Come da decenni segnalato dagli studi in materia, quello tra agenzie di intelligence e decisore politico è universalmente considerato un rapporto complesso. La leadership politica e i servizi di informazione, infatti, parlano linguaggi differenti, hanno un orizzonte visivo spesso disallineato e puntano a diversi obiettivi.
Si può facilmente intuire come tale diversità, oltre ad essere un’opportunità di crescita e confronto per gli ordinamenti democratici, in determinati casi possa comportare un vero e proprio rischio, che finisce con il compromettere lo stesso rapporto tra politica e servizi di informazione.
Di questo tema si sta animatamente discutendo a Washington da quando l’House Intelligence Committee, su autorizzazione della Casa Bianca, ha reso pubblico il famoso memo ottenuto dal repubblicano Devin Nunes relativo ai possibili abusi commessi dall’FBI nel corso delle indagini sul Russiagate.
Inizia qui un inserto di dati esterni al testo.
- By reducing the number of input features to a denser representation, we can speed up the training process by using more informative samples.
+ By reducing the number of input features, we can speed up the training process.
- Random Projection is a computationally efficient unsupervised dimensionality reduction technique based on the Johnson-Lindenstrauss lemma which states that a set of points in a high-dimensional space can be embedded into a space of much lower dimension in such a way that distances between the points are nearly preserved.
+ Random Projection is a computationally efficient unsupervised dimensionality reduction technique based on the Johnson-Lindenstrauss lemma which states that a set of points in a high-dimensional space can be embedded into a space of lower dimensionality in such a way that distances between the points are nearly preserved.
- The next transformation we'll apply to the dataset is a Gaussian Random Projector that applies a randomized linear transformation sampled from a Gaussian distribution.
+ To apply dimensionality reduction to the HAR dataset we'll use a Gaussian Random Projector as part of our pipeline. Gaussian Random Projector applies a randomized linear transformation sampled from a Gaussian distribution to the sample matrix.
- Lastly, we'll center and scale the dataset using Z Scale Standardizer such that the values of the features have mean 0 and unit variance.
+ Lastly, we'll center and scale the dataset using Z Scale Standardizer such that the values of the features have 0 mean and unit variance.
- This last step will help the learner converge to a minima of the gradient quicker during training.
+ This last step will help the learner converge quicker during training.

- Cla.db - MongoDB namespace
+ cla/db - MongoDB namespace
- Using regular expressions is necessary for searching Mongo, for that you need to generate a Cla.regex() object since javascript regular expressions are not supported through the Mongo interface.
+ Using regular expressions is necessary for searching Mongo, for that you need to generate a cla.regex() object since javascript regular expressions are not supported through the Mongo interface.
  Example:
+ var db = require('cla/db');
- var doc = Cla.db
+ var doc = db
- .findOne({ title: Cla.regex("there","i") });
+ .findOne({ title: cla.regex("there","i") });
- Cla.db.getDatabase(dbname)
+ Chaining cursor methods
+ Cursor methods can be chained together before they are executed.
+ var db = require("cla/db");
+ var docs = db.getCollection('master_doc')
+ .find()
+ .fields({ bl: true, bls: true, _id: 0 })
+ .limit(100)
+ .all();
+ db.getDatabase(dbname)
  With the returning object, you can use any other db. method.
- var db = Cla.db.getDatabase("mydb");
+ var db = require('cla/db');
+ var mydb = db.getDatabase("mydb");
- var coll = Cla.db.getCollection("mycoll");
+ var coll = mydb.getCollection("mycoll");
La questione è passata dall’essere un tema di dissertazione accademica ad un fatto di scottante attualità. In tanti si domandano se da questo momento in poi le agenzie di intelligence, che con la loro raccolta informativa alimentano la democrazia americana, siano ancora disposte a condividere i risultati del proprio lavoro con una classe dirigente apparentemente più interessata ad utilizzare a scopi politici le informazioni ottenute e non ad assegnare il giusto peso a un lavoro prezioso e per nulla semplice, quello dei servizi di informazione, che guarda esclusivamente all’obiettivo di garantire la sicurezza e l’integrità dello stato.
Non è un caso che proprio in queste ore dalle fonti vicine alle più importanti agenzie di spionaggio USA, a partire dalla CIA, si levino preoccupanti segnali d’allarme indirizzati al Congresso e, indirettamente, alla Casa Bianca. C’è persino chi si domanda se sia giusto ipotizzare una interruzione del flusso informativo che quotidianamente parte dal Langley e arriva a Capitol Hill e Pennsylvania Ave.
Tra le voci più critiche, si segnala l’autorevole presa di posizione del gen. Mike Hayden, già direttore della CIA e della NSA, che attraverso The Cipher Brief (una newsletter diffusa tra gli esperti del settore) ha condiviso il proprio punto di vista: “Dobbiamo riflettere con attenzione sui processi e sulle istituzioni da cui al momento dipendiamo e da cui dipenderemo in futuro. Un funzionario del Dipartimento di Giustizia o un rappresentante della comunità intelligence ha bisogno di sapere che tutti siano disposti a fare un respiro profondo”. Il generale ha poi aggiunto “In questo momento stiamo assistendo alla distruzione delle istituzioni di cui abbiamo seriamente bisogno per garantire la sicurezza degli Stati Uniti”.
Nel sottolineare quanto sia grave la frattura provocata dalla vicenda del memo è assai utile anche il pensiero di Josh Campbell, ex agente speciale dell’FBI con una carriera decennale nell’antiterrorismo, che in un’intervista al New York Times ha dichiarato: “All’FBI lavorano persone ostinate che non si preoccupano di capire verso quale direzione soffi il vento della politica. E’ chiaro che quegli agenti, per fare bene il loro lavoro, hanno bisogno di sostegno da parte delle istituzioni. Attacchi politici rivolti a fare terra bruciata nel Bureau minacciano e mettono seriamente a rischio il loro lavoro, sollevando dubbi corrosivi sull’integrità dell’FBI con delle conseguenze che potranno trascinarsi per intere generazioni”.
Il momento di crisi sembra quindi acuire le tensioni che già in passato hanno afflitto questa amministrazione, quando nei primi mesi di governo lo scontro tra Donald Trump e la comunità intelligence americana aveva causato veti e accuse reciproche, spesso degenerate in leak e mosse sleali. Quel clima di tensione fu lentamente messo da parte grazie al lavoro di alcuni protagonisti della leadership dell’era Trump, come il direttore della CIA, Mike Pompeo, e il National Security Advisor, H.R. McMaster.
In una nuova fase di turbolenze, a cui potrebbe corrispondere un riposizionamento di tessere ai vertici dell’amministrazione, in tanti confidano nella ricerca di un nuovo equilibrio che possa riallineare i differenti orizzonti della politica e delle agenzie di intelligence.